Web document revisions:
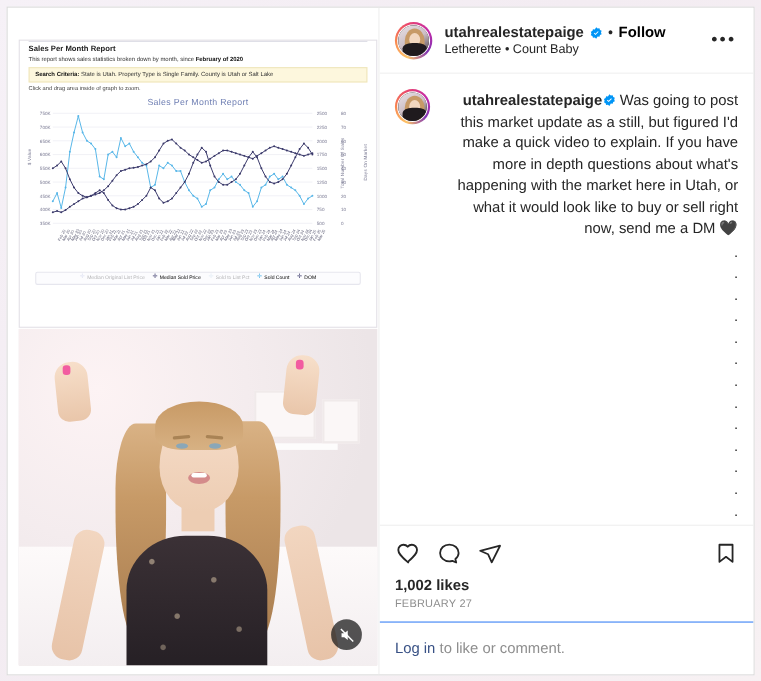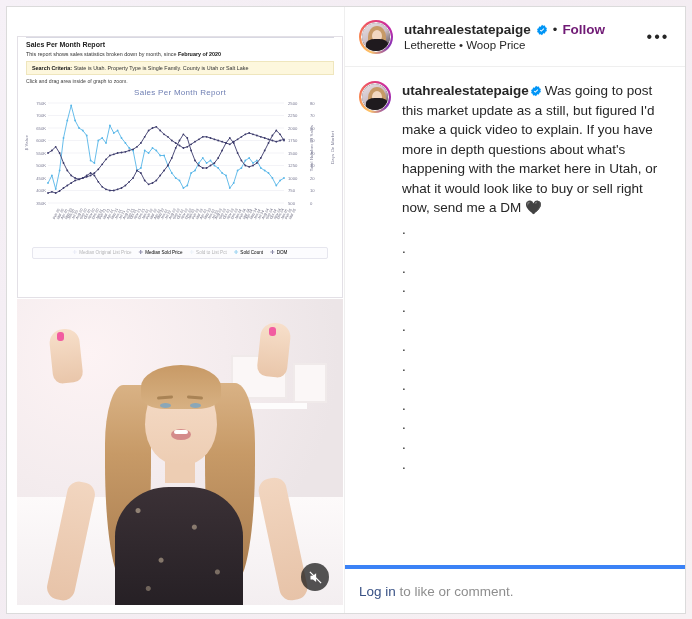--- a/index.html
+++ b/index.html
@@ -253,7 +253,7 @@
   .uname { font-size:13.5px; font-weight:bold; color:#262626; }
   .verified { width:12px; height:12px; flex:none; }
   .dot-sep { color:#262626; font-size:13px; line-height:1; }
-  .follow { color:#701a75; font-size:13.5px; font-weight:bold; cursor:pointer; }
+  .follow { color:#000000; font-size:13.5px; font-weight:bold; cursor:pointer; }
   .loc { font-size:11.5px; color:#262626; }
   .more-btn {
     width:26px; height:26px; display:flex; align-items:center; justify-content:center;

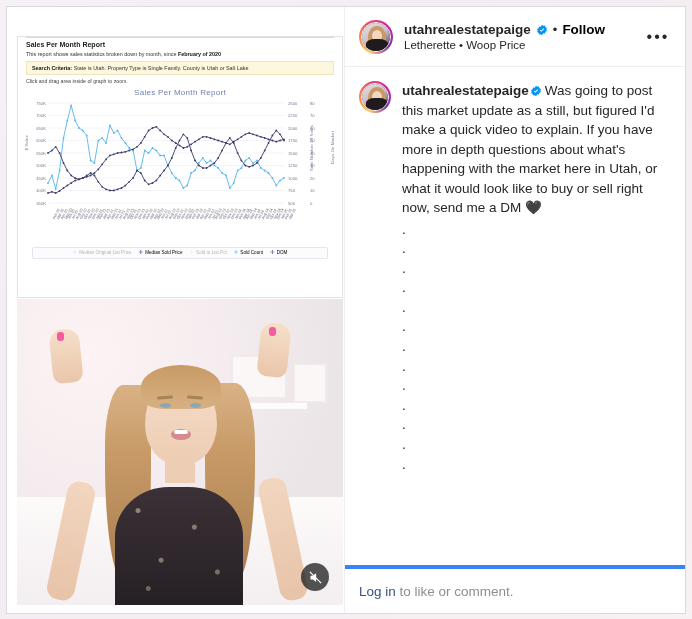--- a/index.html
+++ b/index.html
@@ -701,7 +701,7 @@
             <span class="dot-sep">•</span>
             <span class="follow">Follow</span>
           </div>
-          <div class="loc">Letherette • Woop Price</div>
+          <div class="loc">Letherette • Count Baby</div>
         </div>
         <div class="more-btn">
           <span>•••</span>

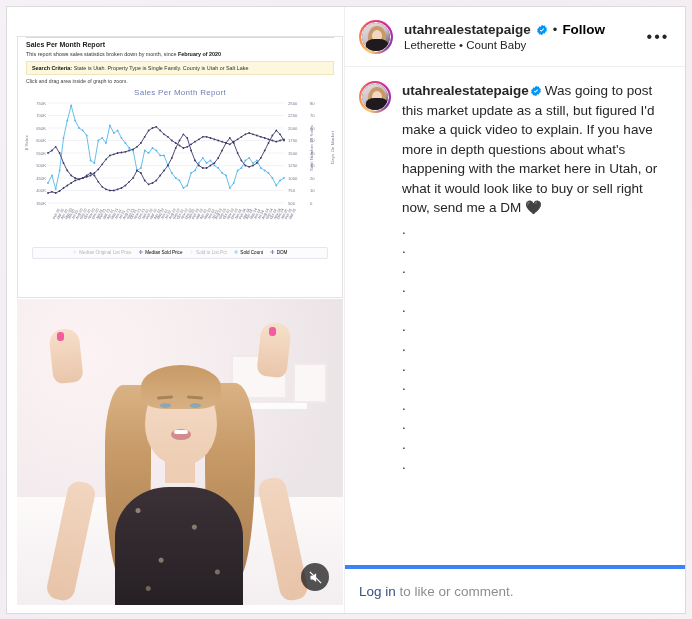--- a/index.html
+++ b/index.html
@@ -266,6 +266,7 @@
     padding: 14px 14px 4px 14px;
     overflow: hidden;
     position: relative;
+    text-align: right;
   }
   .cap-row { display:flex; gap:11px; }
   .cap-av { width:32px; height:32px; flex:none; }

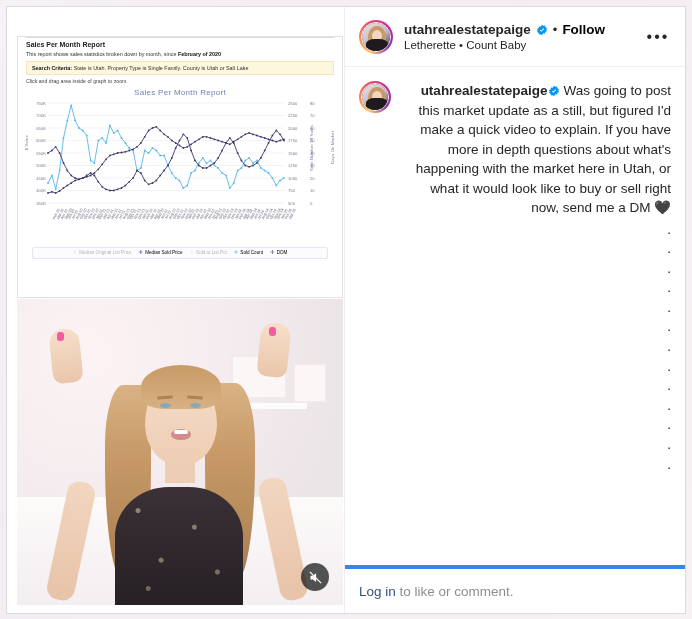--- a/index.html
+++ b/index.html
@@ -745,6 +745,35 @@
           </div>
       </div>
 
+      <div class="actions">
+        <div class="act-row">
+          <div class="act-left">
+            <div class="act-btn">
+              <svg width="24" height="24" viewBox="0 0 24 24" fill="none" stroke="#262626" stroke-width="1.7">
+                <path d="M12 20.3l-1.3-1.2C6 14.9 3.1 12.2 3.1 8.9 3.1 6.3 5.2 4.2 7.8 4.2c1.5 0 2.9.7 3.8 1.8.9-1.1 2.3-1.8 3.8-1.8 2.6 0 4.7 2.1 4.7 4.7 0 3.3-2.9 6-7.6 10.2z" stroke-linejoin="round"></path>
+              </svg>
+            </div>
+            <div class="act-btn">
+              <svg width="23" height="23" viewBox="0 0 24 24" fill="none" stroke="#262626" stroke-width="1.7">
+                <path d="M12 3.2c-5 0-8.8 3.5-8.8 8 0 4.4 3.8 8 8.8 8 1 0 2-.2 2.9-.5l3.6 1.5-.8-3.3c1.9-1.5 3.1-3.7 3.1-5.7 0-4.5-3.8-8-8.8-8z" stroke-linejoin="round"></path>
+              </svg>
+            </div>
+            <div class="act-btn">
+              <svg width="23" height="23" viewBox="0 0 24 24" fill="none" stroke="#262626" stroke-width="1.7">
+                <path d="M21.5 4.3L2.6 9.1l7.6 3.3 3.4 7.6z" stroke-linejoin="round"></path>
+              </svg>
+            </div>
+          </div>
+          <div class="act-spacer"></div>
+          <div class="act-btn">
+            <svg width="22" height="22" viewBox="0 0 24 24" fill="none" stroke="#262626" stroke-width="1.8">
+              <path d="M5.5 3.5h13v17l-6.5-5-6.5 5z" stroke-linejoin="round"></path>
+            </svg>
+          </div>
+        </div>
+        <div class="likes">1,002 likes</div>
+        <div class="date">FEBRUARY 27</div>
+      </div>
 
       <div class="login-bar">
         <span class="txt"><span class="lnk">Log in</span><span> to like or comment.</span></span>

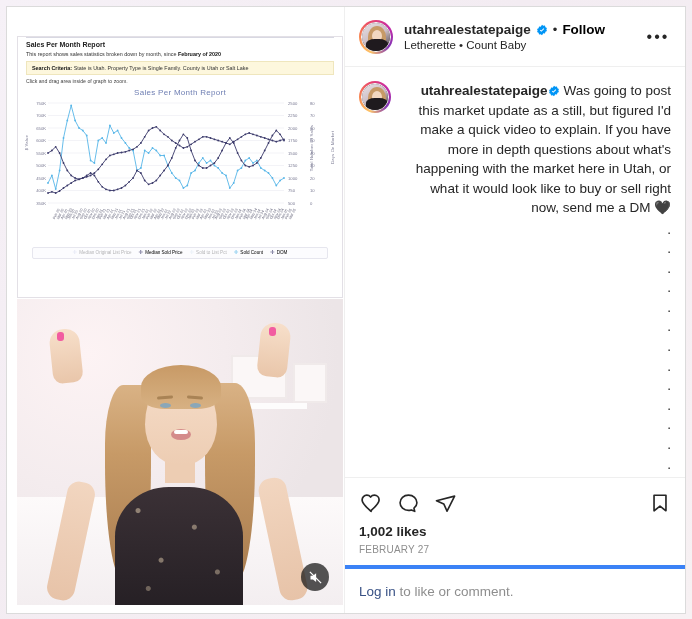--- a/index.html
+++ b/index.html
@@ -293,7 +293,7 @@
   .date { font-size:10px; color:#8e8e8e; letter-spacing:.2px; margin-top:5px; padding-bottom:10px; }
 
   .login-bar {
-    border-top:4px solid #3b82f6;
+    border-top:1px solid #3b82f6;
     height: 48px;
     display:flex; align-items:center;
     padding: 0 14px;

What is being asked -
The copy must reproduce every entry exactly while excluding all pictures.

Response to the task -
--- a/index.html
+++ b/index.html
@@ -253,7 +253,7 @@
   .uname { font-size:13.5px; font-weight:bold; color:#262626; }
   .verified { width:12px; height:12px; flex:none; }
   .dot-sep { color:#262626; font-size:13px; line-height:1; }
-  .follow { color:#701a75; font-size:13.5px; font-weight:bold; cursor:pointer; }
+  .follow { color:#000000; font-size:13.5px; font-weight:bold; cursor:pointer; }
   .loc { font-size:11.5px; color:#262626; }
   .more-btn {
     width:26px; height:26px; display:flex; align-items:center; justify-content:center;

--- a/index.html
+++ b/index.html
@@ -701,7 +701,7 @@
             <span class="dot-sep">•</span>
             <span class="follow">Follow</span>
           </div>
-          <div class="loc">Letherette • Woop Price</div>
+          <div class="loc">Letherette • Count Baby</div>
         </div>
         <div class="more-btn">
           <span>•••</span>

--- a/index.html
+++ b/index.html
@@ -266,6 +266,7 @@
     padding: 14px 14px 4px 14px;
     overflow: hidden;
     position: relative;
+    text-align: right;
   }
   .cap-row { display:flex; gap:11px; }
   .cap-av { width:32px; height:32px; flex:none; }

--- a/index.html
+++ b/index.html
@@ -745,6 +745,35 @@
           </div>
       </div>
 
+      <div class="actions">
+        <div class="act-row">
+          <div class="act-left">
+            <div class="act-btn">
+              <svg width="24" height="24" viewBox="0 0 24 24" fill="none" stroke="#262626" stroke-width="1.7">
+                <path d="M12 20.3l-1.3-1.2C6 14.9 3.1 12.2 3.1 8.9 3.1 6.3 5.2 4.2 7.8 4.2c1.5 0 2.9.7 3.8 1.8.9-1.1 2.3-1.8 3.8-1.8 2.6 0 4.7 2.1 4.7 4.7 0 3.3-2.9 6-7.6 10.2z" stroke-linejoin="round"></path>
+              </svg>
+            </div>
+            <div class="act-btn">
+              <svg width="23" height="23" viewBox="0 0 24 24" fill="none" stroke="#262626" stroke-width="1.7">
+                <path d="M12 3.2c-5 0-8.8 3.5-8.8 8 0 4.4 3.8 8 8.8 8 1 0 2-.2 2.9-.5l3.6 1.5-.8-3.3c1.9-1.5 3.1-3.7 3.1-5.7 0-4.5-3.8-8-8.8-8z" stroke-linejoin="round"></path>
+              </svg>
+            </div>
+            <div class="act-btn">
+              <svg width="23" height="23" viewBox="0 0 24 24" fill="none" stroke="#262626" stroke-width="1.7">
+                <path d="M21.5 4.3L2.6 9.1l7.6 3.3 3.4 7.6z" stroke-linejoin="round"></path>
+              </svg>
+            </div>
+          </div>
+          <div class="act-spacer"></div>
+          <div class="act-btn">
+            <svg width="22" height="22" viewBox="0 0 24 24" fill="none" stroke="#262626" stroke-width="1.8">
+              <path d="M5.5 3.5h13v17l-6.5-5-6.5 5z" stroke-linejoin="round"></path>
+            </svg>
+          </div>
+        </div>
+        <div class="likes">1,002 likes</div>
+        <div class="date">FEBRUARY 27</div>
+      </div>
 
       <div class="login-bar">
         <span class="txt"><span class="lnk">Log in</span><span> to like or comment.</span></span>

--- a/index.html
+++ b/index.html
@@ -293,7 +293,7 @@
   .date { font-size:10px; color:#8e8e8e; letter-spacing:.2px; margin-top:5px; padding-bottom:10px; }
 
   .login-bar {
-    border-top:4px solid #3b82f6;
+    border-top:1px solid #3b82f6;
     height: 48px;
     display:flex; align-items:center;
     padding: 0 14px;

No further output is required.